Finally, let's let $r=1/\sqrt{\log n}$ Then $n^{2r}=e^{2r\log n}=e^{2\sqrt{\log n}}\to\infty$ as $n\to\infty$. It follows that

$${1-r\over2}\left(1-{2\over n^{2r}}\right)={1-(1/\log n)\over2}\left(1-{2\over e^{2\sqrt{\log n}}}\right)\to{1\over2}$$

and the Squeeze Theorem does the rest.

Added later: The low-tech approach also handles the Geometric Mean.
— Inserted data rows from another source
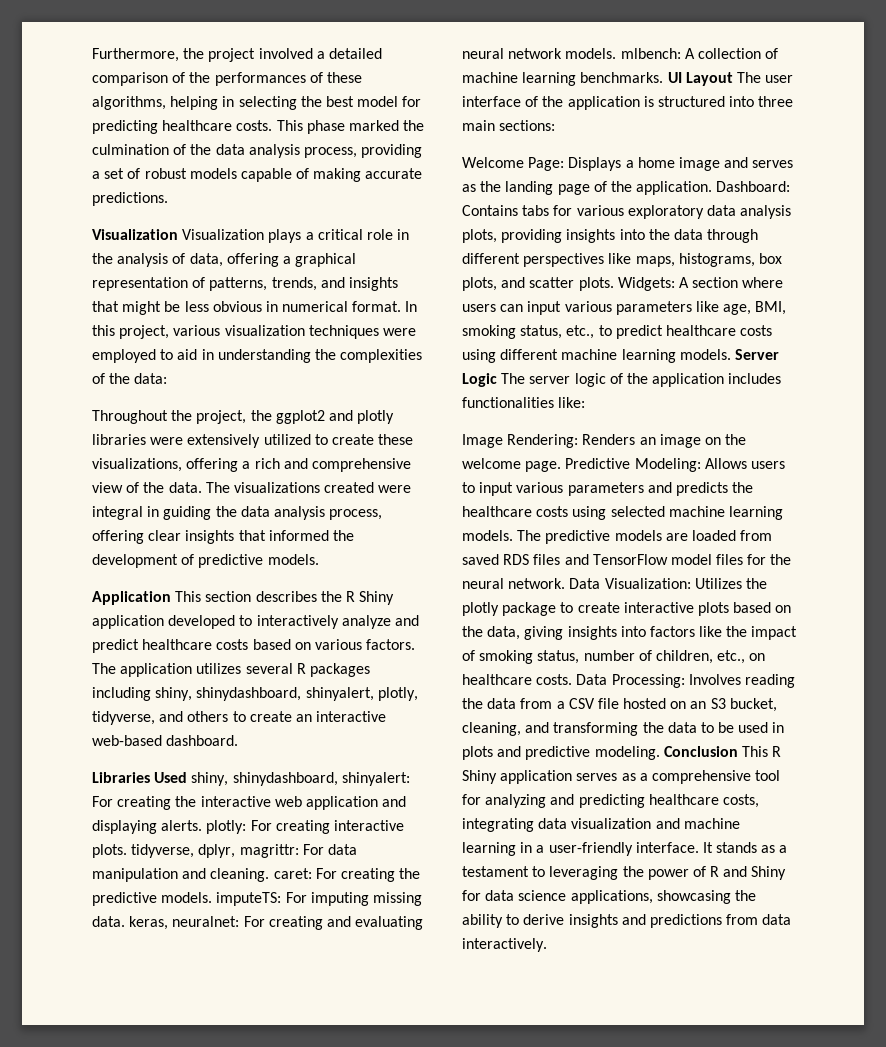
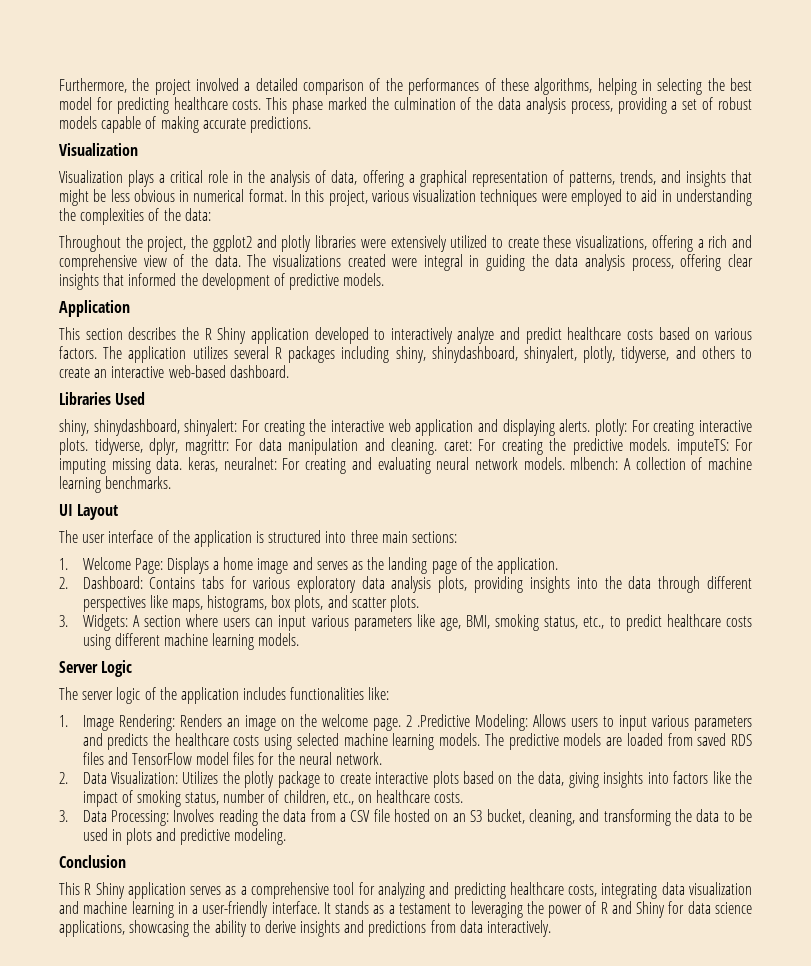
  This phase marked the culmination of the data analysis process, providing a set of robust models capable of making accurate predictions.
- Visualization Visualization plays a critical role in the analysis of data, offering a graphical representation of patterns, trends, and insights that might be less obvious in numerical format.
+ Visualization
+ Visualization plays a critical role in the analysis of data, offering a graphical representation of patterns, trends, and insights that might be less obvious in numerical format.
- Application This section describes the R Shiny application developed to interactively analyze and predict healthcare costs based on various factors.
+ Application
+ This section describes the R Shiny application developed to interactively analyze and predict healthcare costs based on various factors.
- Libraries Used shiny, shinydashboard, shinyalert:
+ Libraries Used
+ shiny, shinydashboard, shinyalert:
- A collection of machine learning benchmarks. UI Layout The user interface of the application is structured into three main sections:
+ A collection of machine learning benchmarks.
+ UI Layout
+ The user interface of the application is structured into three main sections:
- Welcome Page:
+ 1. Welcome Page:
- Displays a home image and serves as the landing page of the application. Dashboard:
+ Displays a home image and serves as the landing page of the application.
+ 2. Dashboard:
- Contains tabs for various exploratory data analysis plots, providing insights into the data through different perspectives like maps, histograms, box plots, and scatter plots. Widgets:
+ Contains tabs for various exploratory data analysis plots, providing insights into the data through different perspectives like maps, histograms, box plots, and scatter plots.
+ 3. Widgets:
- A section where users can input various parameters like age, BMI, smoking status, etc., to predict healthcare costs using different machine learning models. Server Logic The server logic of the application includes functionalities like:
+ A section where users can input various parameters like age, BMI, smoking status, etc., to predict healthcare costs using different machine learning models.
+ Server Logic
+ The server logic of the application includes functionalities like:
- Image Rendering: Renders an image on the welcome page.
+ 1. Image Rendering: Renders an image on the welcome page.
- Predictive Modeling: Allows users to input various parameters and predicts the healthcare costs using selected machine learning models.
+ 2 .Predictive Modeling: Allows users to input various parameters and predicts the healthcare costs using selected machine learning models.
- The predictive models are loaded from saved RDS files and TensorFlow model files for the neural network. Data Visualization:
+ The predictive models are loaded from saved RDS files and TensorFlow model files for the neural network.
+ 2. Data Visualization:
- Utilizes the plotly package to create interactive plots based on the data, giving insights into factors like the impact of smoking status, number of children, etc., on healthcare costs. Data Processing:
+ Utilizes the plotly package to create interactive plots based on the data, giving insights into factors like the impact of smoking status, number of children, etc., on healthcare costs.
+ 3. Data Processing:
- Involves reading the data from a CSV file hosted on an S3 bucket, cleaning, and transforming the data to be used in plots and predictive modeling. Conclusion This R Shiny application serves as a comprehensive tool for analyzing and predicting healthcare costs, integrating data visualization and machine learning in a user-friendly interface.
+ Involves reading the data from a CSV file hosted on an S3 bucket, cleaning, and transforming the data to be used in plots and predictive modeling.
+ Conclusion
+ This R Shiny application serves as a comprehensive tool for analyzing and predicting healthcare costs, integrating data visualization and machine learning in a user-friendly interface.

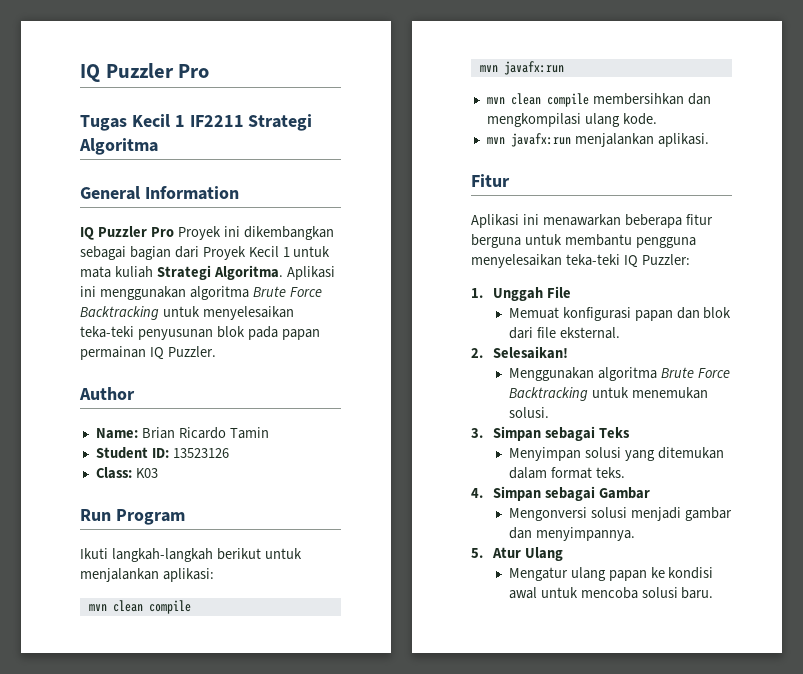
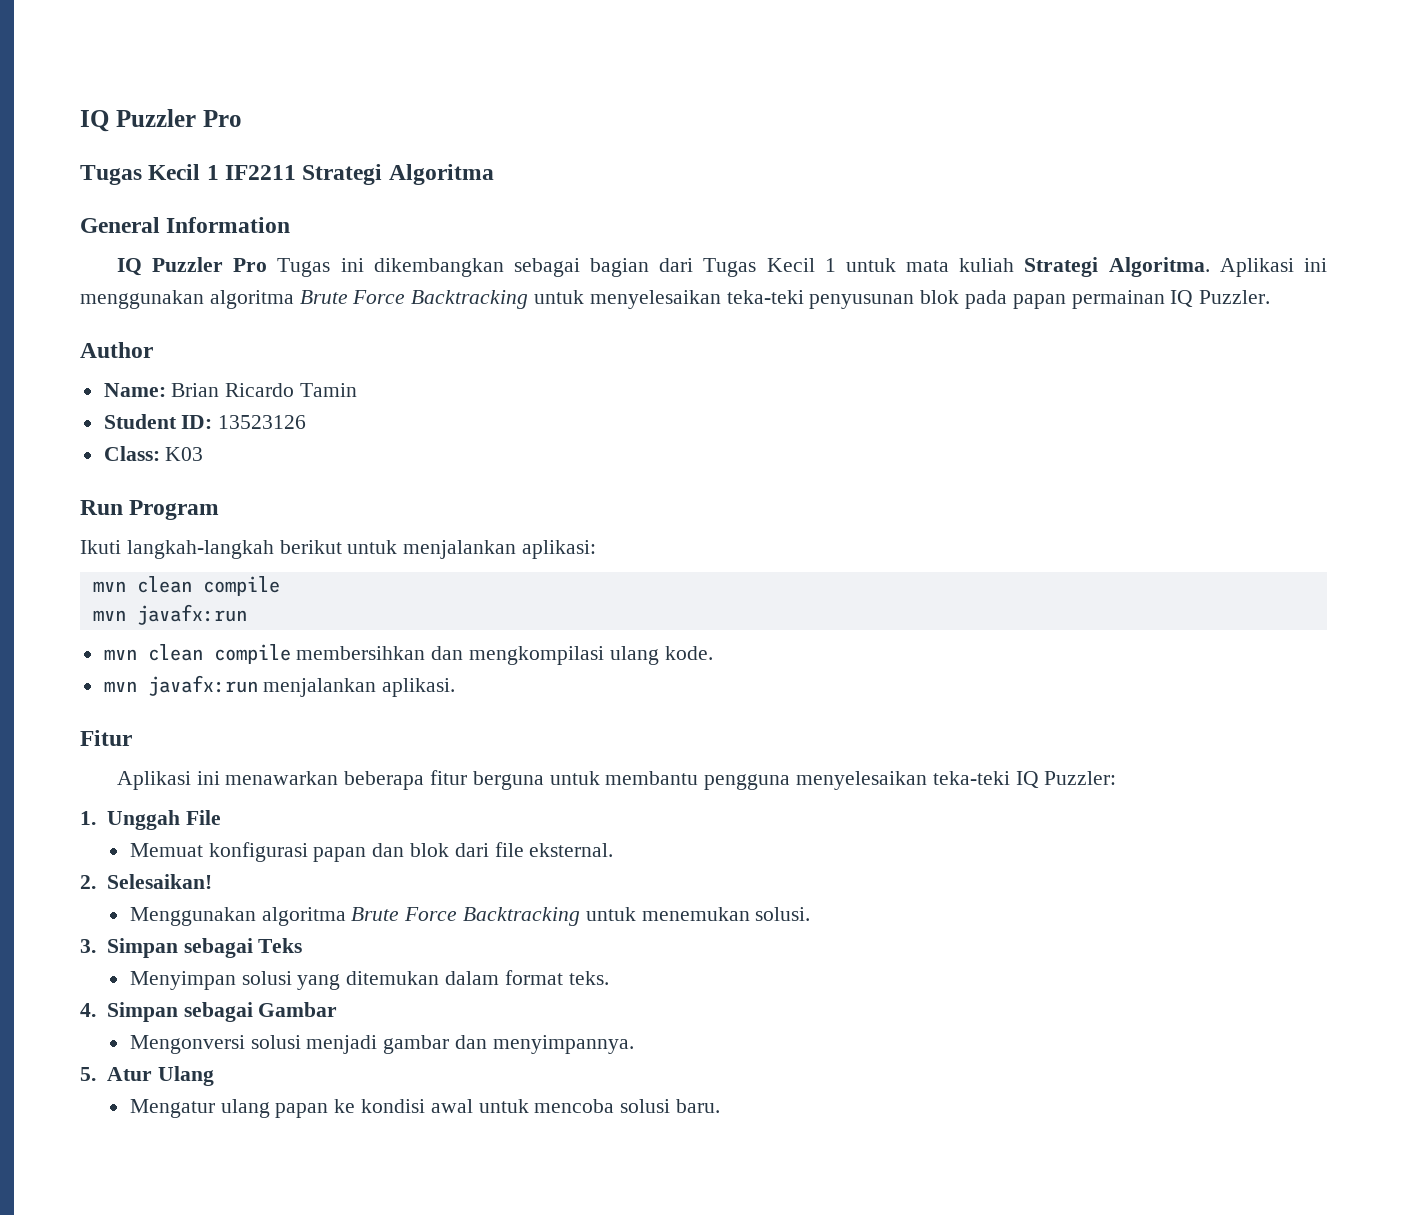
- IQ Puzzler Pro Proyek ini dikembangkan sebagai bagian dari Proyek Kecil 1 untuk mata kuliah Strategi Algoritma.
+ IQ Puzzler Pro Tugas ini dikembangkan sebagai bagian dari Tugas Kecil 1 untuk mata kuliah Strategi Algoritma.

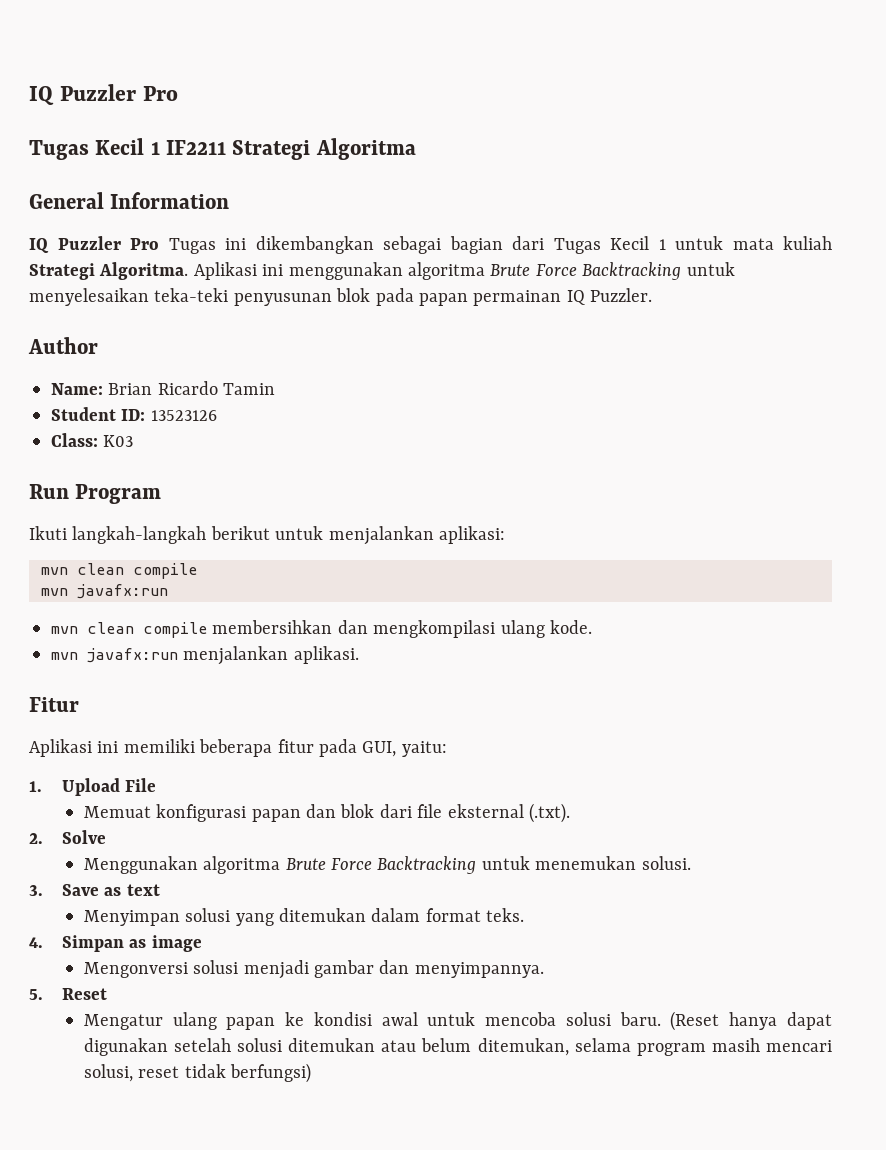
- Aplikasi ini menawarkan beberapa fitur berguna untuk membantu pengguna menyelesaikan teka-teki IQ Puzzler:
+ Aplikasi ini memiliki beberapa fitur pada GUI, yaitu:
- 1. Unggah File
+ 1. Upload File
- Memuat konfigurasi papan dan blok dari file eksternal.
+ Memuat konfigurasi papan dan blok dari file eksternal (.txt).
- 2. Selesaikan!
+ 2. Solve
- 3. Simpan sebagai Teks
+ 3. Save as text
- 4. Simpan sebagai Gambar
+ 4. Simpan as image
- 5. Atur Ulang
+ 5. Reset
+ (Reset hanya dapat digunakan setelah solusi ditemukan atau belum ditemukan, selama program masih mencari solusi, reset tidak berfungsi)

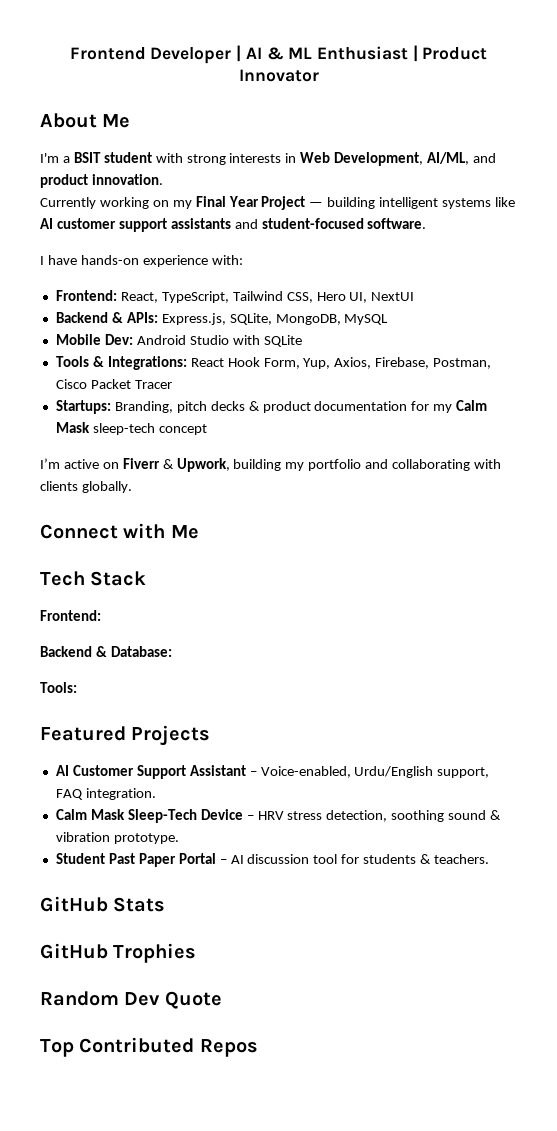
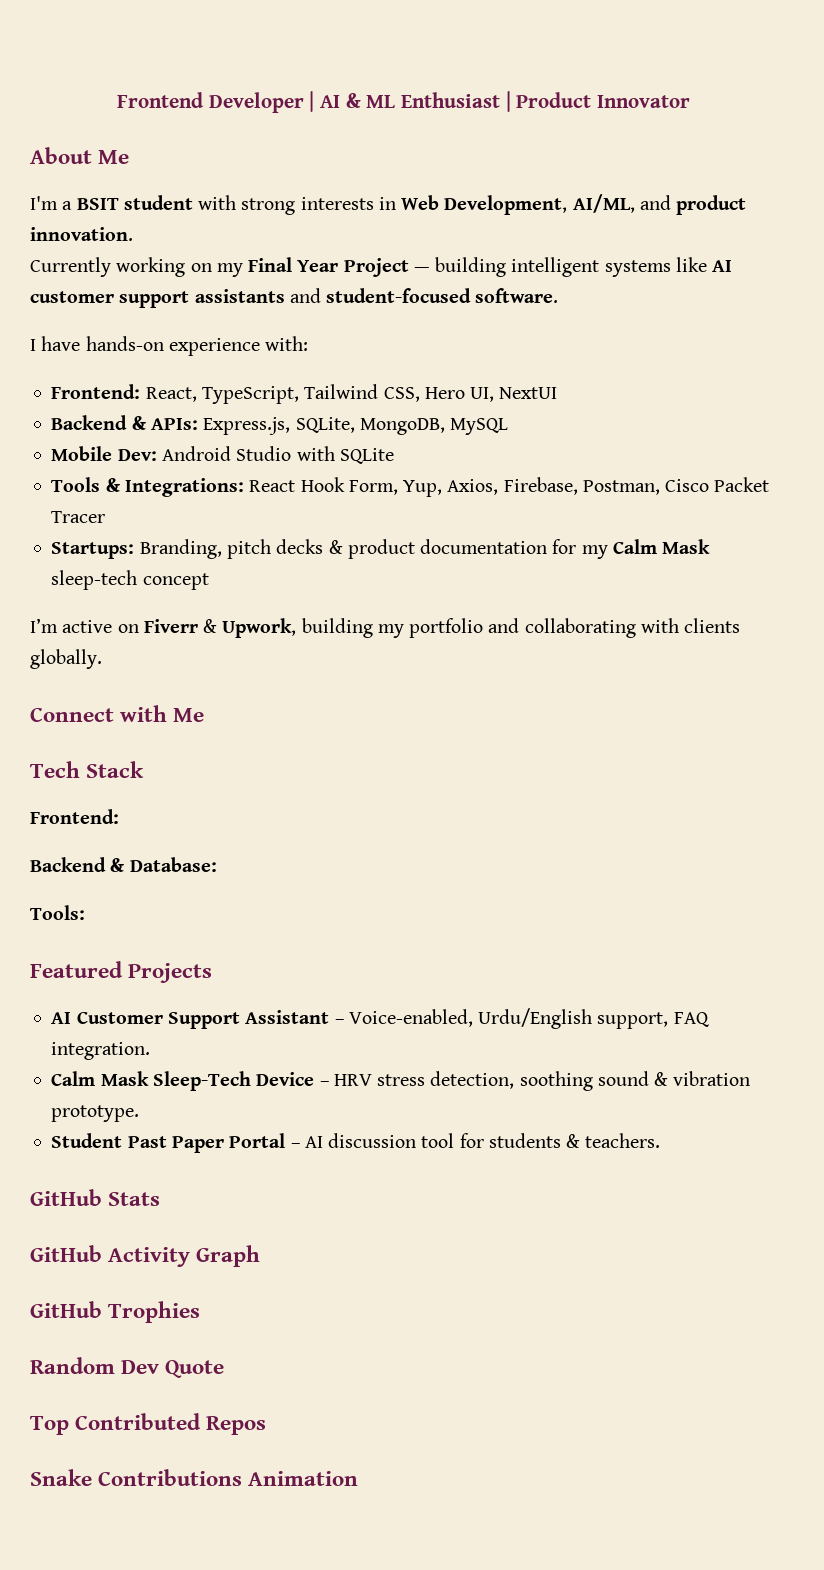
+ GitHub Activity Graph
+ Snake Contributions Animation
Since $p_n/(n\log n)\to1$ as $n\to\infty$, it suffices to show

$${1\over n}\sum_{k=1}^n\log\left(n\log n\over p_k\right)\to1$$

If we write $p_k=(1+\epsilon_k)k\log k$ (for $k\gt1$) and note that $\epsilon_k\to0$ as $k\to\infty$, and again let $r=1/\sqrt{\log n}$ (with $n\gt2$), we have

$${1\over n}\sum_{k=1}^n\log\left(n\log n\over p_k\right)={1\over n}\sum_{k=1}^{\lfloor n^{1-r}\rfloor}\log\left(n\log n\over p_k\right)+{1\over n}\sum_{k=\lceil n^{1-r}\rceil}^n\log\left(n\log n\over (1+\epsilon_k)k\log k\right)\\ ={1\over n}\sum_{k=1}^{\lfloor n^{1-r}\rfloor}\log\left(n\log n\over p_k\right) -{1\over n}\sum_{k=\lceil n^{1-r}\rceil}^n\log(1+\epsilon_k) +{1\over n}\sum_{k=\lceil n^{1-r}\rceil}^n\log\left(\log n\over\log k\right) -{1\over n}\sum_{k=\lceil n^{1-r}\rceil}^n\log\left(k\over n\right)$$

Now for large $n=e^{u^2}$ (so that $r=1/u$), we have

$$0\lt{1\over n}\sum_{k=1}^{\lfloor n^{1-r}\rfloor}\log\left(n\log n\over p_k\right)\lt{1\over n}\sum_{k=1}^{\lfloor n^{1-r}\rfloor}\log\left(n\log n\over 2\right)\lt{\log(n\log n/2)\over n^r}={u^2+2\log u-\log2\over e^u}\to0$$

and

$$0\lt{1\over n}\sum_{k=\lceil n^{1-r}\rceil}^n\log\left(\log n\over\log k\right)\lt{1\over n}\sum_{k=\lceil n^{1-r}\rceil}^n\log\left(\log n\over\log n^{1-r}\right)\lt\log(1-r)\to0$$

We also have

$$\left|{1\over n}\sum_{k=\lceil n^{1-r}\rceil}^n\log(1+\epsilon_k)\right|\le\max_{\lceil n^{1-r}\rceil\le k\le n}|\log(1+\epsilon_k)|\to0$$

since the range over which the max is taken forces $\epsilon_k\to0$. Finally, we have

$$-{1\over n}\sum_{k=\lceil n^{1-r}\rceil}^n\log\left(k\over n\right) = {1\over n}\sum_{k=1}^{\lfloor n^{1-r}\rfloor}\log\left(k\over n\right) -{1\over n}\sum_{k=1}^n\log\left(k\over n\right)$$

where

$$0\lt{1\over n}\sum_{k=1}^{\lfloor n^{1-r}\rfloor}\log\left(n\over k\right)\lt{\log n\over n^r}={u^2\over e^u}\to0$$

and

$$-{1\over n}\sum_{k=1}^n\log\left(k\over n\right)\to-\int_0^1\log x\,dx=1$$